We’re all human and hence are flawed. We lose our tempers and that is only normal. As a parent, I’ve found that the best thing to do in this situation is to walk away from it for 30 minutes (or more!). My husband is quick to take over and allow me some time to myself. Taking a break can also mean indulging in some “me time” regularly. You figure out the right cadence, but allocate regular parent-time for yourself. For me, I like to get some coffee, read a book, get a massage, etc. But this must be alone time – time when you can be just you and not someone’s mom, daughter, wife, etc. And parents, no guilt is allowed during the time. Ignore the dramatic FB posts that tell you that you are a bad parent if you want a mani-pedi. No, you are a great parent for taking care of your own emotional well-being!

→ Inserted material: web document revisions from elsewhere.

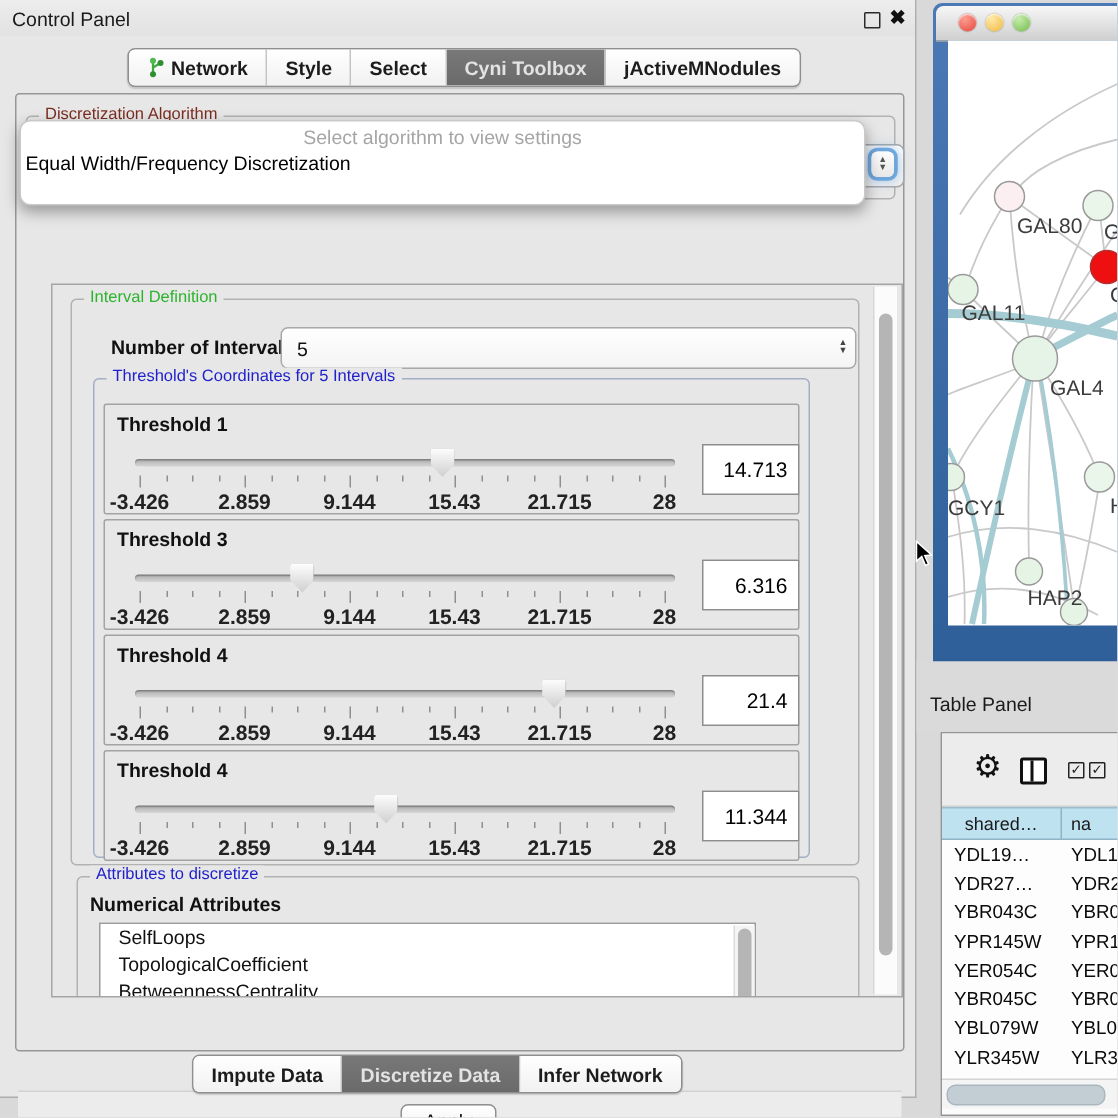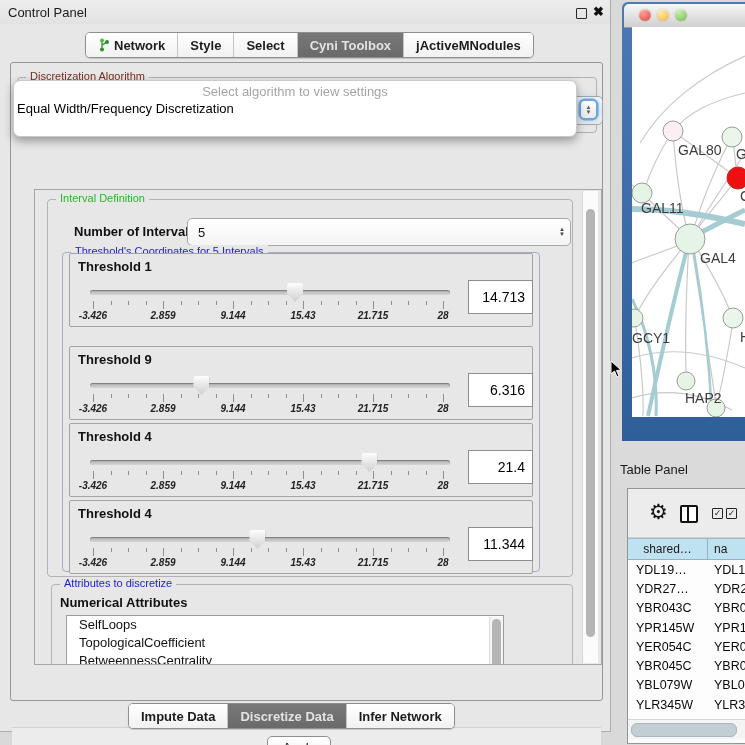"Threshold 1" div.thr-row { top: 0 -> 16px }
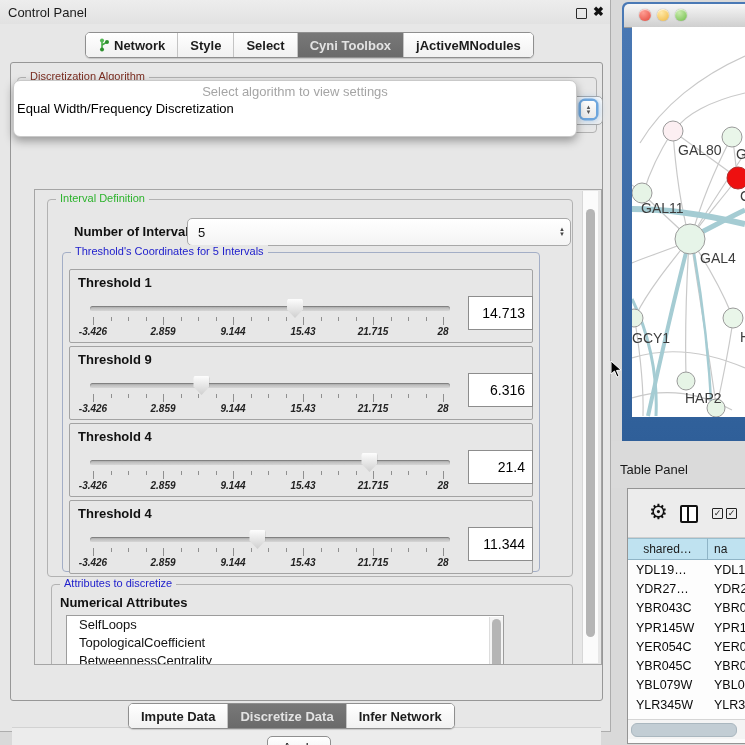"-3.426" .tlabel { font-size: 10px -> 14px; font-style: italic -> none }
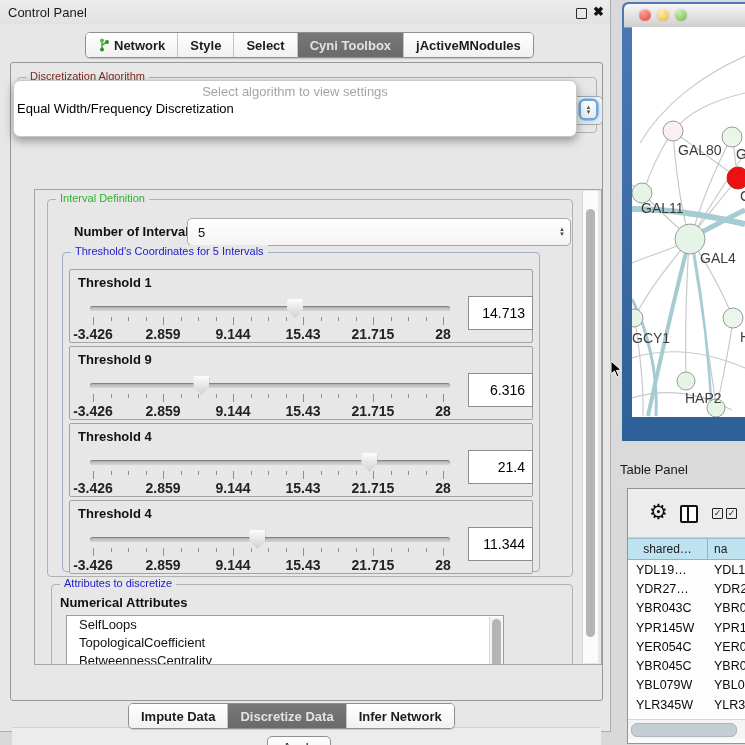"Threshold 9" div.thr-label { text: 9 -> 3 }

  1. This applies to Dads too! I sometimes forget that my husband is sometimes the better, more patient parent. He probably needs a break just as much as I do. My husband gets a “Daddy’s Day Out” once a month where he goes and spends a day in a workshop for calligraphy, bottle cutting, antique shopping, etc.
  1. Okay back to the kids now – As I’ve mentioned before, my almost 3-year-old, Sid, is a little speech delayed. (Before you ask, yes, we are working on it with a group of specialized caregivers). This also means that sometimes he has challenges expressing his frustrations in ways that we can understand. He lashes out by throwing tantrums, or biting. I’ve found on these occasions that taking him out of school for a day and just letting him play all day long has improved his mood. With full-time jobs, many of us can’t spend time day-to-day with our kids in the park. But occasionally, a special treat, outside of the normal routine can really make a difference for little kids.
  2. Co-sleep or not, cry-it-out or not, whatever you’ve decided, is right. The main thing is that your kid needs to know that no matter what they do, you’ve always got their backs (even if it means you scold them a bit first). Emotionally stable adults are those who always could depend on their parents to get them out of a bind. Be that parent.My final thoughts – Personal emotional well-being to me is like those instructions they give you on the flight. “Put on your own mask before assisting others”. That’s right, parents. We do in fact need to take care of our own emotional well-being before we can help our kids. Children are very perceptive and can sense when mommy/daddy is unhappy.So, with that, I stand up and applaud all of you moms and dads who despite their own everyday battles, sometimes, just slap on a big smile for their kids and make everything okay. None of this is easy, but nobody said it would be ?

If I had to use one word to describe myself, it would be “overwhelmed”. I’m overwhelmed with being a working mom, with the unconditional love I get from my sweet boy, and mostly with the support and partnership, I get from my amazing husband. Our loving nuclear family along with our pillars of support, call Bangalore home. We’re fumbling along the parenting journey, making a few mistakes, but mostly enjoying every moment with Sid. Our mantra – to laugh through the good and the not-so-good times.